The Massachusetts Senate faces a once-in-a-generation opportunity tomorrow to solve a health care cost crisis that is bleeding the life out of the Bay State economy for both employers and workers.
Our message to the Senate – Be bold. Don’t miss the opportunity. Don’t be afraid to make health spending fall significantly below the rate of overall economic growth.
Outside the confines of Beacon Hill, a consensus is emerging among the employers and citizens who actually pay the medical bills that total health spending must fall as much as two percentage points below economic growth if the Massachusetts economy is to survive.
The consensus among groups as diverse as AIM, the largest employer association in Massachusetts; the Greater Boston Interfaith Organization (GBIO), a community-based health care consumer group, and several respected academics is that a chronically inefficient health care industry is diverting resources from the 87 percent of the economy unconnected to health care.
Dr. Donald Berwick, the former president of the Institute for Healthcare Improvement and the former administrator of the federal Centers for Medicare and Medicaid Services, maintained in an article published today that one-third of all health-care spending is wasted. The waste includes “overtreatment that helps no patient at all (like treating viral infections with antibiotics), errors and injuries from unsafe care, failures in coordination (such as sending people home from hospitals without supports), needless administrative complexity, failures of price competition, and fraud.
“Alarms are sounding. Massachusetts hospitals and other providers are warning that too stringent a target will harm care — and harm the state’s economy when unemployment is already high,” Dr. Berwick writes in an Op-Ed in The Boston Globe.
“Undoubtedly, this transition will be wrenching. But no healthy industry can maintain jobs that depend on continuing services that add no value. Health care costs are hurting the economy now, because they keep employers and consumers from spending on other priorities.”
Dr. Berwick notes that the ambitious health cost control proposals from AIM, GBIO and the House of Representatives “are on the right track.”
“Health care can and should begin to return money to other uses, starting now,” he said.
The Senate will debate a health cost bill that would establish less ambitious objectives, setting set a limit of 0.5 percent above economic growth until 2016, and then equal to it thereafter. House leaders have proposed limiting the growth of health care costs to the growth rate of the economy starting now, and then to 0.5 percentage points lower than the overall economic growth rate starting in 2016.
Dr. Berwick’s public comments come three days after Attorney General Martha Coakley, told the AIM Annual Meeting that her office remains committed to addressing a health care market rife with price disparities that have little to do with medical outcomes.
“And while I know there is a lot of discussion about payment and delivery system reform - at the same time, I believe that we must also address the market dysfunction that my office has highlighted in our reports,” Coakley said Friday.
MIT economist Jonathan Gruber found in a study released on April 26 that lowering the annual growth of health insurance premiums to 2 percent in Massachusetts would increase the take-home pay of every Bay State worker by $9,200 over the next eight years.
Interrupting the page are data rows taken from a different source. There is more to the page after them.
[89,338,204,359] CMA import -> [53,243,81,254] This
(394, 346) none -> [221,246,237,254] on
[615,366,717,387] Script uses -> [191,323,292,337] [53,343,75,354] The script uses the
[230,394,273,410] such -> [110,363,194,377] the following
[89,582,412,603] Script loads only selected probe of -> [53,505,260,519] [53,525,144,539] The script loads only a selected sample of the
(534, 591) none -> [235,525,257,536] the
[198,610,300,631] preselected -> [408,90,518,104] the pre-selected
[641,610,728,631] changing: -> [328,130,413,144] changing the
Gruber said it is far from certain that slowing the growth of health care costs will produce widespread layoffs in the health care system.
Kristen Lepore, Vice President of Government Affairs at AIM, agrees with Berwick that soaring health care premiums are burdening the rest of the Massachusetts economy. Far from causing catastrophic layoffs, Lepore said, limiting the growth of health spending will create a system that delivers health care efficiently and returns money that can be used for business expansion, education, roads, bridges and putting more money into the pockets of consumers.
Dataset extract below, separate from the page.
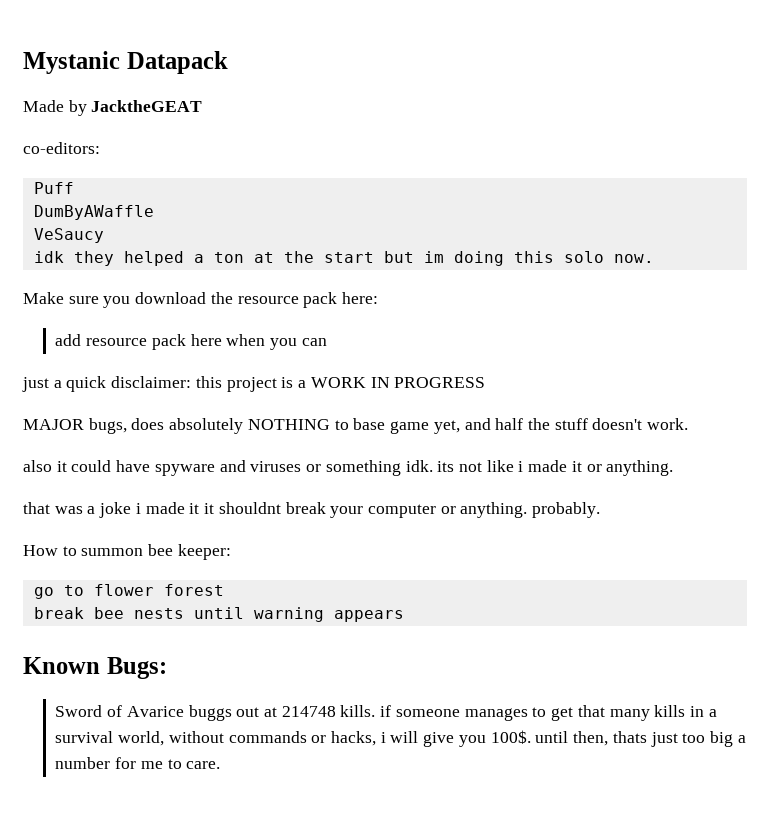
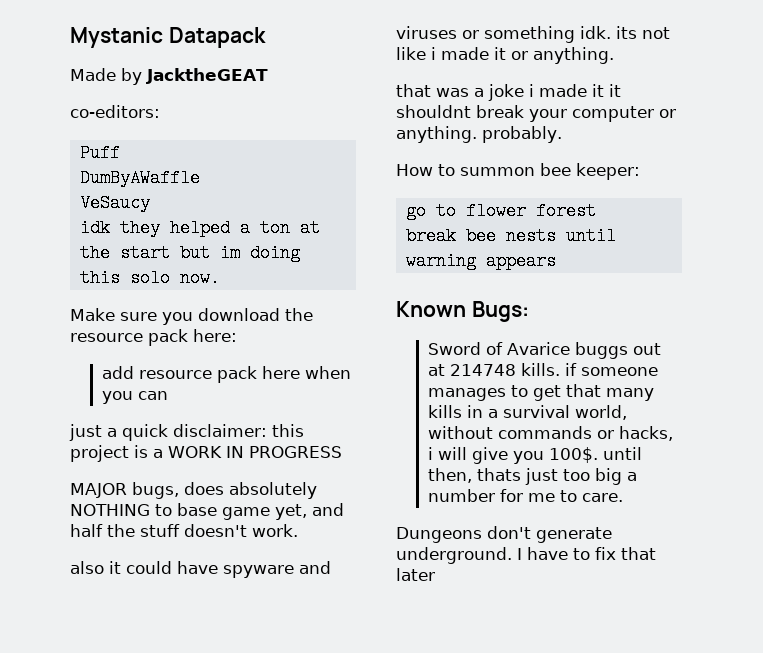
(221, 765) none -> [396,526,612,543] [396,547,656,564] [396,568,435,581] // Dungeons don't generate underground. I have to fix that later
“We have every confidence that Massachusetts can maintain a world-class health care system that people can actually afford,” Lepore said.
AIM hopes the growing consensus around meaningful cost control will resemble the broad coalition that assembled when the commonwealth passed what remains the only state-level health care reform law in 2006 in an effort to expand access to medical care and bring everyone into the health insurance system. The 2006 reform gained support from business groups, including AIM, as well as hospitals, doctors, unions and consumer groups.